--- Your instructions ---
Since the copy must match the original, write out each record word for word, skipping only the pictures.
════════
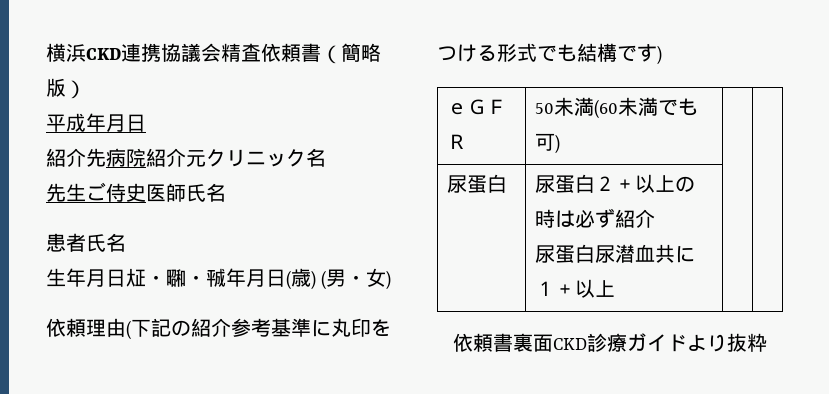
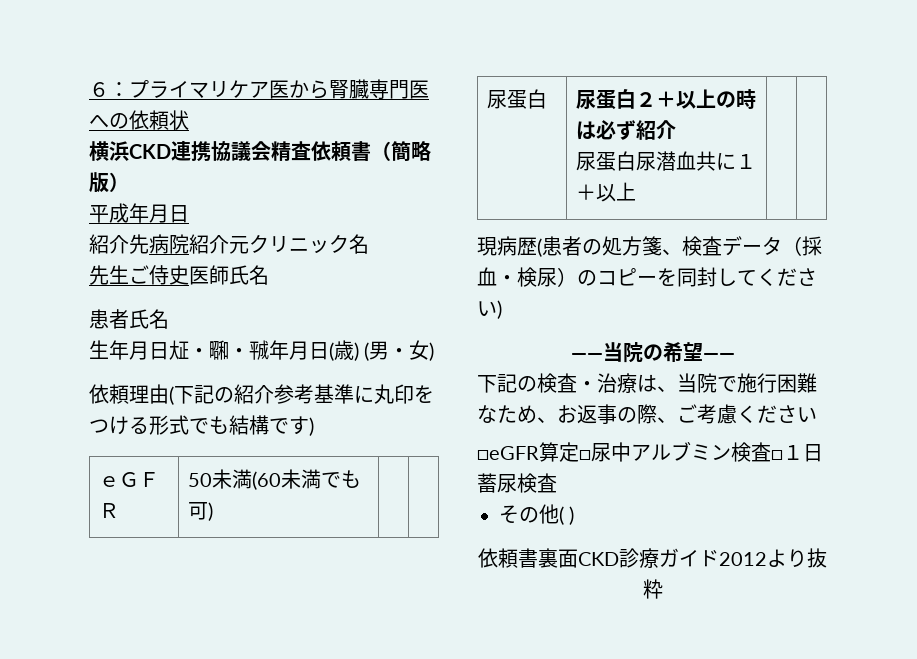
+ ６：プライマリケア医から腎臓専門医への依頼状
+ 現病歴(患者の処方箋、検査データ（採血・検尿）のコピーを同封してください)
+ ――当院の希望――
+ 下記の検査・治療は、当院で施行困難なため、お返事の際、ご考慮ください
+ □eGFR算定□尿中アルブミン検査□１日蓄尿検査
+ その他( )
- 依頼書裏面CKD診療ガイドより抜粋
+ 依頼書裏面CKD診療ガイド2012より抜粋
════════
--- Exercise result ---
+ ６：プライマリケア医から腎臓専門医への依頼状
+ 現病歴(患者の処方箋、検査データ（採血・検尿）のコピーを同封してください)
+ ――当院の希望――
+ 下記の検査・治療は、当院で施行困難なため、お返事の際、ご考慮ください
+ □eGFR算定□尿中アルブミン検査□１日蓄尿検査
+ その他( )
- 依頼書裏面CKD診療ガイドより抜粋
+ 依頼書裏面CKD診療ガイド2012より抜粋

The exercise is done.